(Screenshot and code edit data)

+===+

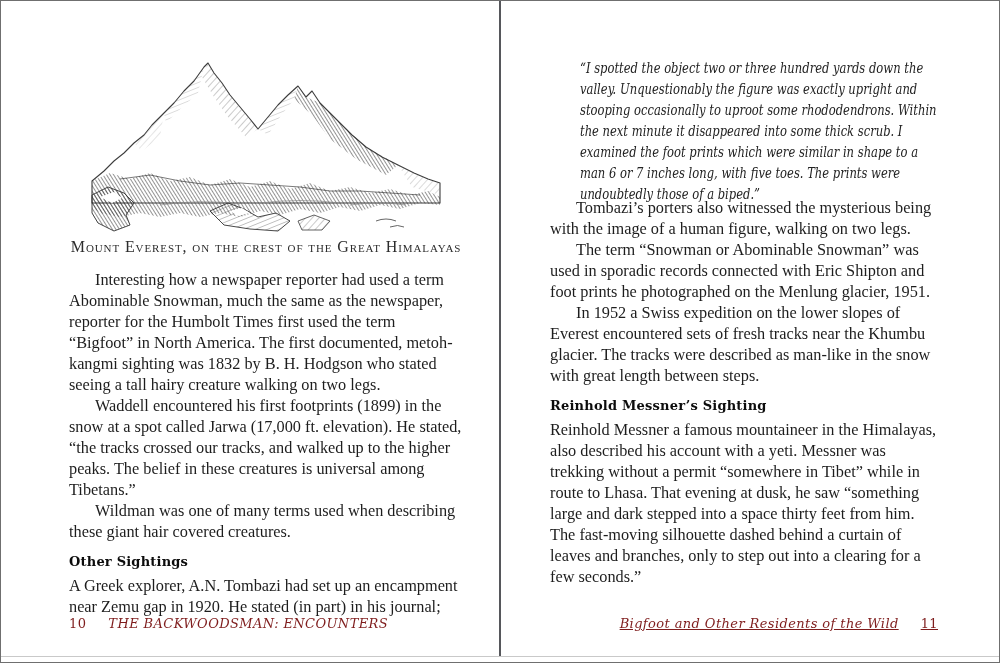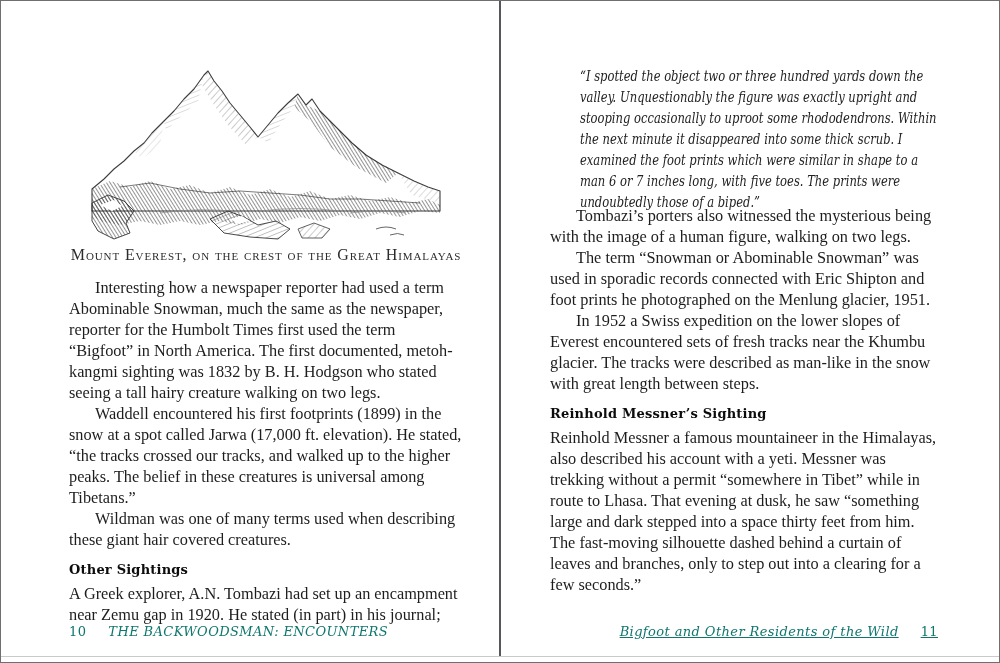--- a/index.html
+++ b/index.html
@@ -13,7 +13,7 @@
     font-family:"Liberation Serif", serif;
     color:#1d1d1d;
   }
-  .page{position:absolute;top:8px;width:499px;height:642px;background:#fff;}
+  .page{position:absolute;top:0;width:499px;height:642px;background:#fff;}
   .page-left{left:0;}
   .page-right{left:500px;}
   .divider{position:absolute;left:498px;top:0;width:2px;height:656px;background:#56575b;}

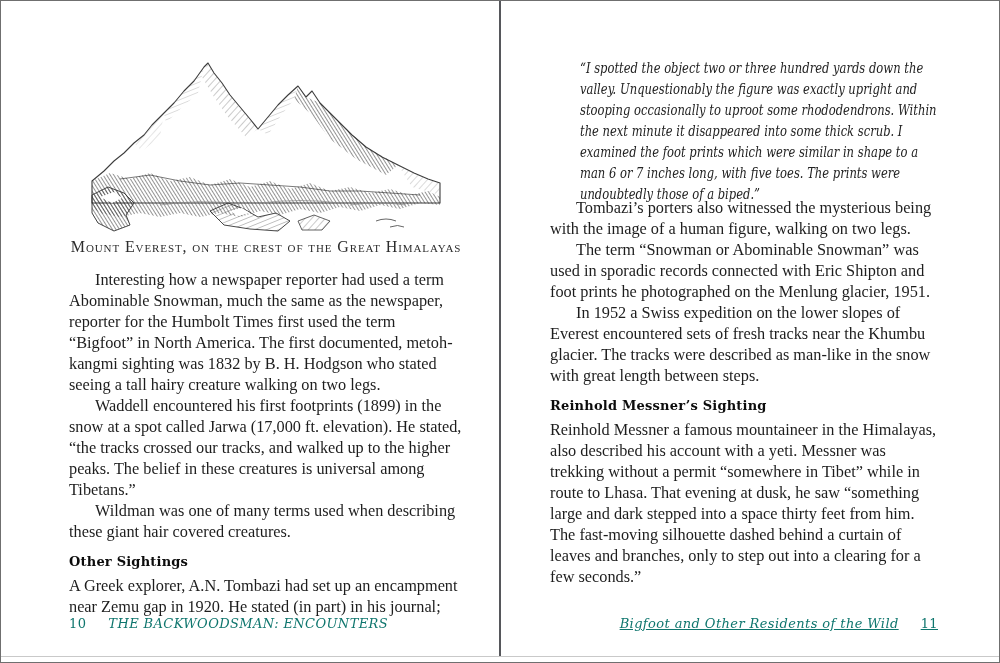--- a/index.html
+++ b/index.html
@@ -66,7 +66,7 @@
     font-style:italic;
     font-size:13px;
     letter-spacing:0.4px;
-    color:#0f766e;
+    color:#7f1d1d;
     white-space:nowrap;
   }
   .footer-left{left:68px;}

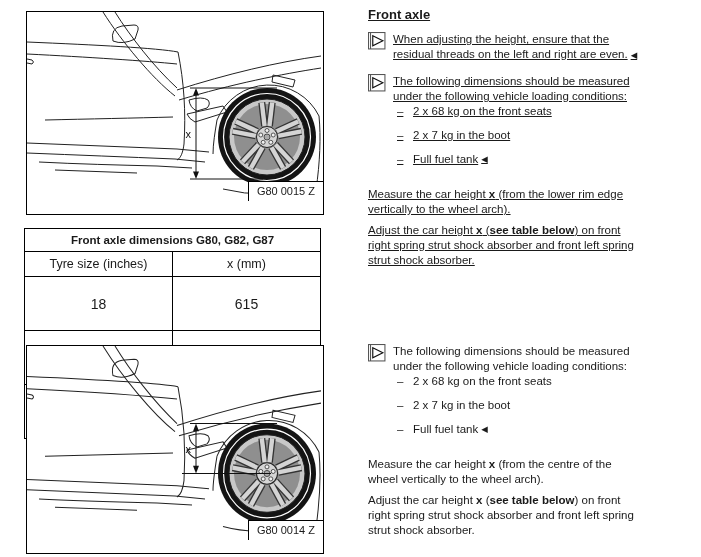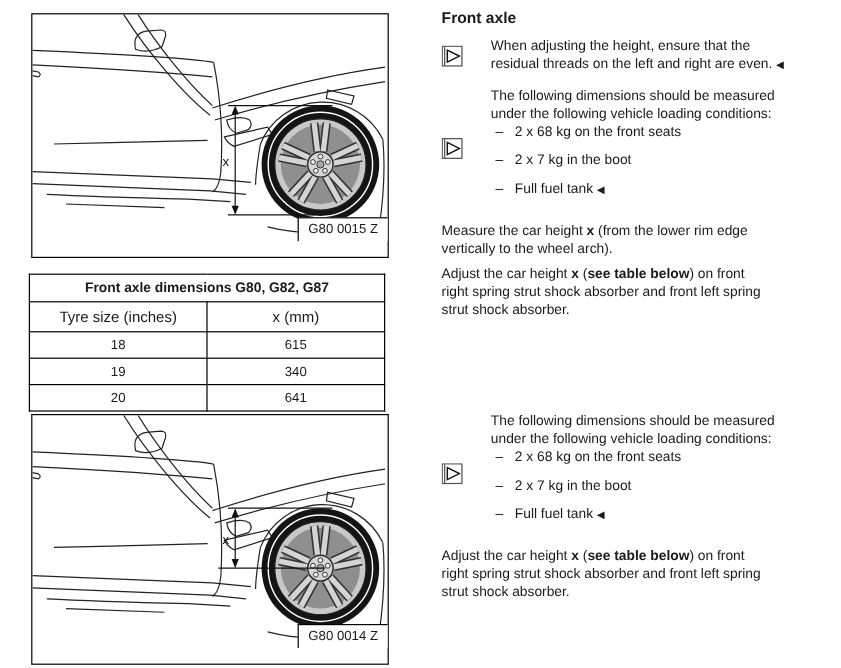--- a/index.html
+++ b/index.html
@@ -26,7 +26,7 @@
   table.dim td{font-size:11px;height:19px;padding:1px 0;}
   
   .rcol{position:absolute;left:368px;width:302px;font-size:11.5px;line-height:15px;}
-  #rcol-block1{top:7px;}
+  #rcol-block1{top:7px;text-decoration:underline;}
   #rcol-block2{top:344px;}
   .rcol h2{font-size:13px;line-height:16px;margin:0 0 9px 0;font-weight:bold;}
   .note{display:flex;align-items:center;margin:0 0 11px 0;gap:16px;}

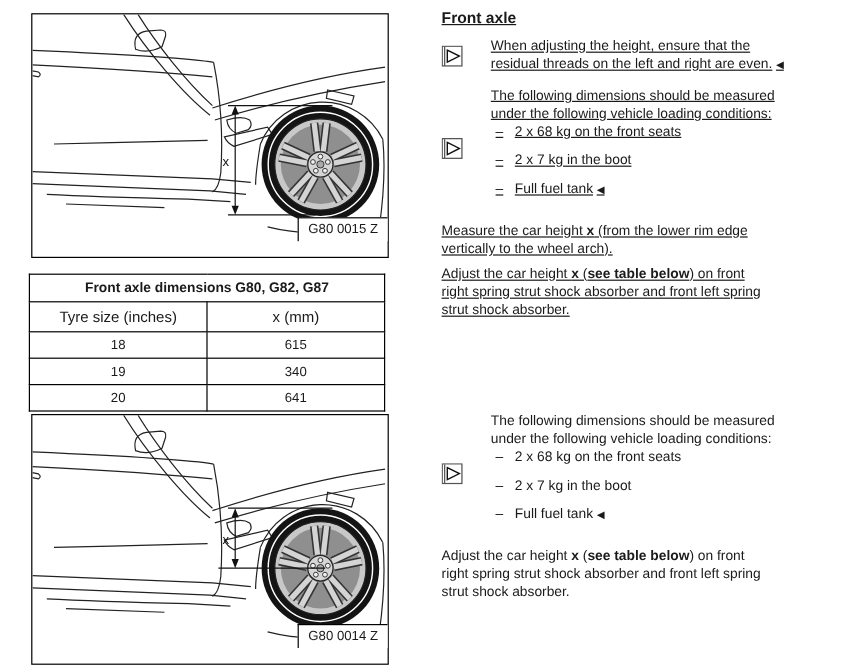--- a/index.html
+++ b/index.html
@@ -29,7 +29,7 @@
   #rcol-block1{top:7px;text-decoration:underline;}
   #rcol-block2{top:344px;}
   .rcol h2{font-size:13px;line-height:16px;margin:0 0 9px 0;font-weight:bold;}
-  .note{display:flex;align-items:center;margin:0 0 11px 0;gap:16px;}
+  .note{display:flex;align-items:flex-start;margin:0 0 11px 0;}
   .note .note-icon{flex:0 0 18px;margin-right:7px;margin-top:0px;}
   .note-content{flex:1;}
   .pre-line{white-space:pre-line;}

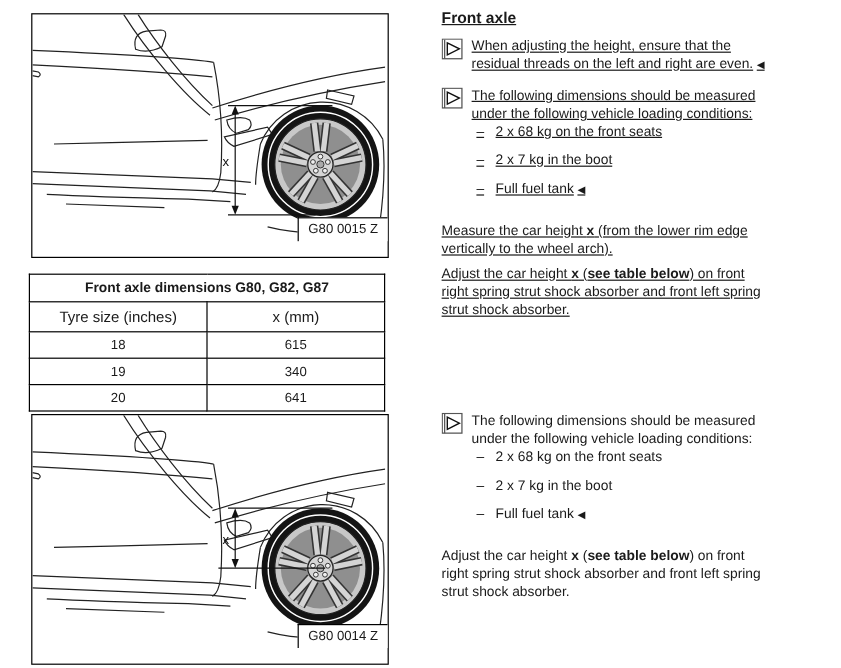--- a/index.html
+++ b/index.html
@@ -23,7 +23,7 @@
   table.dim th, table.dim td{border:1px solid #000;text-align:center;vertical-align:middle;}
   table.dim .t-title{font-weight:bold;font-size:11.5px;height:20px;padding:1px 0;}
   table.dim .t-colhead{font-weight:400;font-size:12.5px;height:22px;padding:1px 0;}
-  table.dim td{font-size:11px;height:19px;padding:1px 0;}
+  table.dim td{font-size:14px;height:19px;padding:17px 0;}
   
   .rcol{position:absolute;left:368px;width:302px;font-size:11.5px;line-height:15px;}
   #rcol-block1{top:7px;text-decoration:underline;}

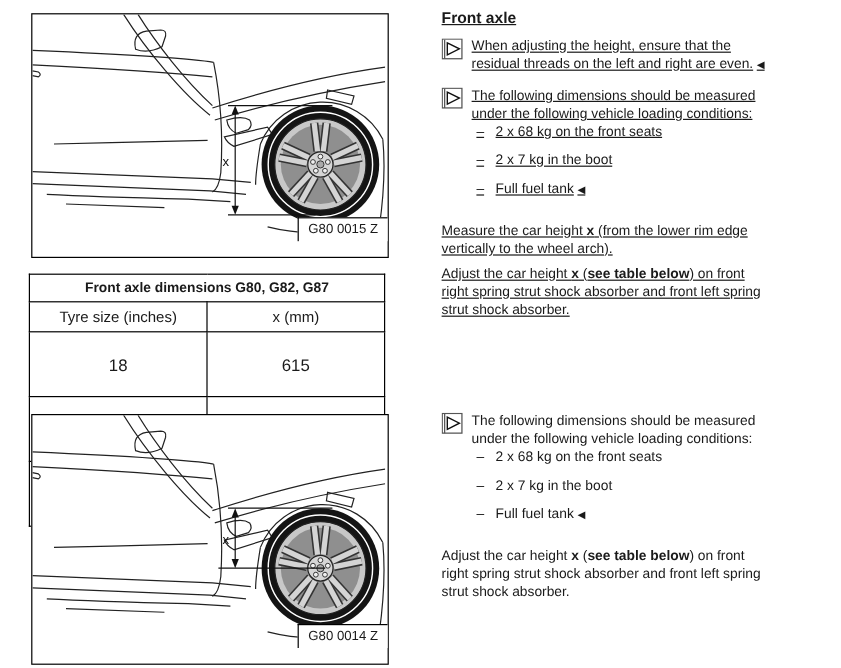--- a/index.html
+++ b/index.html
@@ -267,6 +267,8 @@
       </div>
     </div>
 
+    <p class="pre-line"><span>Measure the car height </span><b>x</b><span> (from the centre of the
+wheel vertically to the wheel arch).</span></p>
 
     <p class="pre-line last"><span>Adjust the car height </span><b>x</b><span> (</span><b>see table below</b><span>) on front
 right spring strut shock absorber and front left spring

+===+

**Your instructions:**
Set down all of the entries exactly as they stand, without any image.

**Answer section:**
--- a/index.html
+++ b/index.html
@@ -13,7 +13,7 @@
     font-family:"Liberation Serif", serif;
     color:#1d1d1d;
   }
-  .page{position:absolute;top:8px;width:499px;height:642px;background:#fff;}
+  .page{position:absolute;top:0;width:499px;height:642px;background:#fff;}
   .page-left{left:0;}
   .page-right{left:500px;}
   .divider{position:absolute;left:498px;top:0;width:2px;height:656px;background:#56575b;}

--- a/index.html
+++ b/index.html
@@ -66,7 +66,7 @@
     font-style:italic;
     font-size:13px;
     letter-spacing:0.4px;
-    color:#0f766e;
+    color:#7f1d1d;
     white-space:nowrap;
   }
   .footer-left{left:68px;}

--- a/index.html
+++ b/index.html
@@ -26,7 +26,7 @@
   table.dim td{font-size:11px;height:19px;padding:1px 0;}
   
   .rcol{position:absolute;left:368px;width:302px;font-size:11.5px;line-height:15px;}
-  #rcol-block1{top:7px;}
+  #rcol-block1{top:7px;text-decoration:underline;}
   #rcol-block2{top:344px;}
   .rcol h2{font-size:13px;line-height:16px;margin:0 0 9px 0;font-weight:bold;}
   .note{display:flex;align-items:center;margin:0 0 11px 0;gap:16px;}

--- a/index.html
+++ b/index.html
@@ -29,7 +29,7 @@
   #rcol-block1{top:7px;text-decoration:underline;}
   #rcol-block2{top:344px;}
   .rcol h2{font-size:13px;line-height:16px;margin:0 0 9px 0;font-weight:bold;}
-  .note{display:flex;align-items:center;margin:0 0 11px 0;gap:16px;}
+  .note{display:flex;align-items:flex-start;margin:0 0 11px 0;}
   .note .note-icon{flex:0 0 18px;margin-right:7px;margin-top:0px;}
   .note-content{flex:1;}
   .pre-line{white-space:pre-line;}

--- a/index.html
+++ b/index.html
@@ -23,7 +23,7 @@
   table.dim th, table.dim td{border:1px solid #000;text-align:center;vertical-align:middle;}
   table.dim .t-title{font-weight:bold;font-size:11.5px;height:20px;padding:1px 0;}
   table.dim .t-colhead{font-weight:400;font-size:12.5px;height:22px;padding:1px 0;}
-  table.dim td{font-size:11px;height:19px;padding:1px 0;}
+  table.dim td{font-size:14px;height:19px;padding:17px 0;}
   
   .rcol{position:absolute;left:368px;width:302px;font-size:11.5px;line-height:15px;}
   #rcol-block1{top:7px;text-decoration:underline;}

--- a/index.html
+++ b/index.html
@@ -267,6 +267,8 @@
       </div>
     </div>
 
+    <p class="pre-line"><span>Measure the car height </span><b>x</b><span> (from the centre of the
+wheel vertically to the wheel arch).</span></p>
 
     <p class="pre-line last"><span>Adjust the car height </span><b>x</b><span> (</span><b>see table below</b><span>) on front
 right spring strut shock absorber and front left spring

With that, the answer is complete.